● **TASK PROMPT**
Transcribe the data verbatim and drop its images.

### RECORDS FOR THIS EXERCISE

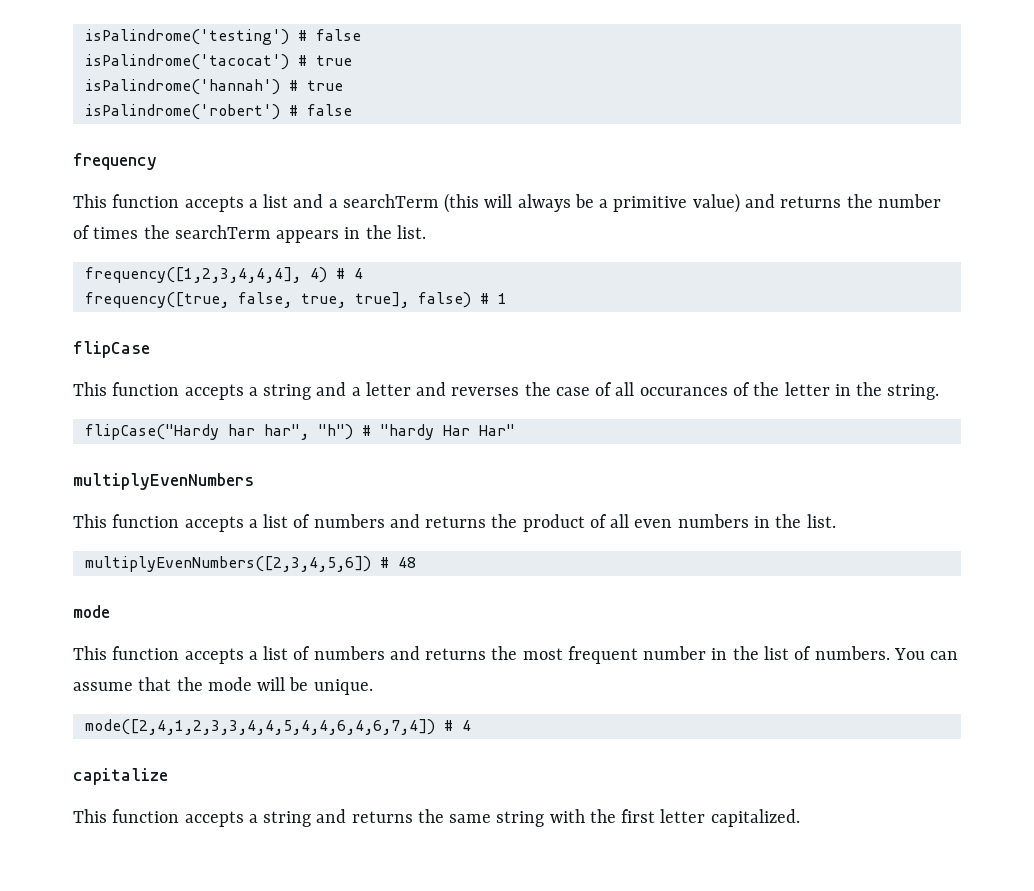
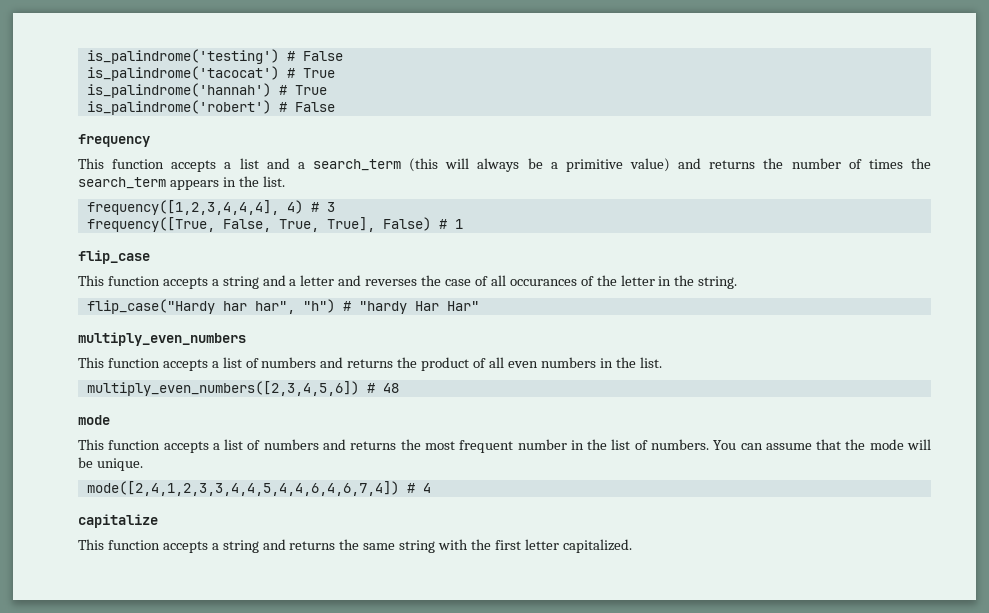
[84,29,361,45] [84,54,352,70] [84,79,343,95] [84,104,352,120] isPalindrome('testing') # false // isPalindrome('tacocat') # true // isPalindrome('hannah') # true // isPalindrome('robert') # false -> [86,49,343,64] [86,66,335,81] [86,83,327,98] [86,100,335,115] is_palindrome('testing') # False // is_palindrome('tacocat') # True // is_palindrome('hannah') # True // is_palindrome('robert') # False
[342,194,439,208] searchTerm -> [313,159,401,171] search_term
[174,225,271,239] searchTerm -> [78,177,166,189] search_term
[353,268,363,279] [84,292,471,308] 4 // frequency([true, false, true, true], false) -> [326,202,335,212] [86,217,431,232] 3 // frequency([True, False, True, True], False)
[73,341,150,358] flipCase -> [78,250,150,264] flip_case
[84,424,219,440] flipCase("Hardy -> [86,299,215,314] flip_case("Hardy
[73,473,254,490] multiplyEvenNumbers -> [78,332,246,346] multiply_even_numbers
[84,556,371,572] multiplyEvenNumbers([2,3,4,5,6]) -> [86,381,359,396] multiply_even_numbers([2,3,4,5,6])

######

● **ANSWER BELOW**
[84,29,361,45] [84,54,352,70] [84,79,343,95] [84,104,352,120] isPalindrome('testing') # false // isPalindrome('tacocat') # true // isPalindrome('hannah') # true // isPalindrome('robert') # false -> [86,49,343,64] [86,66,335,81] [86,83,327,98] [86,100,335,115] is_palindrome('testing') # False // is_palindrome('tacocat') # True // is_palindrome('hannah') # True // is_palindrome('robert') # False
[342,194,439,208] searchTerm -> [313,159,401,171] search_term
[174,225,271,239] searchTerm -> [78,177,166,189] search_term
[353,268,363,279] [84,292,471,308] 4 // frequency([true, false, true, true], false) -> [326,202,335,212] [86,217,431,232] 3 // frequency([True, False, True, True], False)
[73,341,150,358] flipCase -> [78,250,150,264] flip_case
[84,424,219,440] flipCase("Hardy -> [86,299,215,314] flip_case("Hardy
[73,473,254,490] multiplyEvenNumbers -> [78,332,246,346] multiply_even_numbers
[84,556,371,572] multiplyEvenNumbers([2,3,4,5,6]) -> [86,381,359,396] multiply_even_numbers([2,3,4,5,6])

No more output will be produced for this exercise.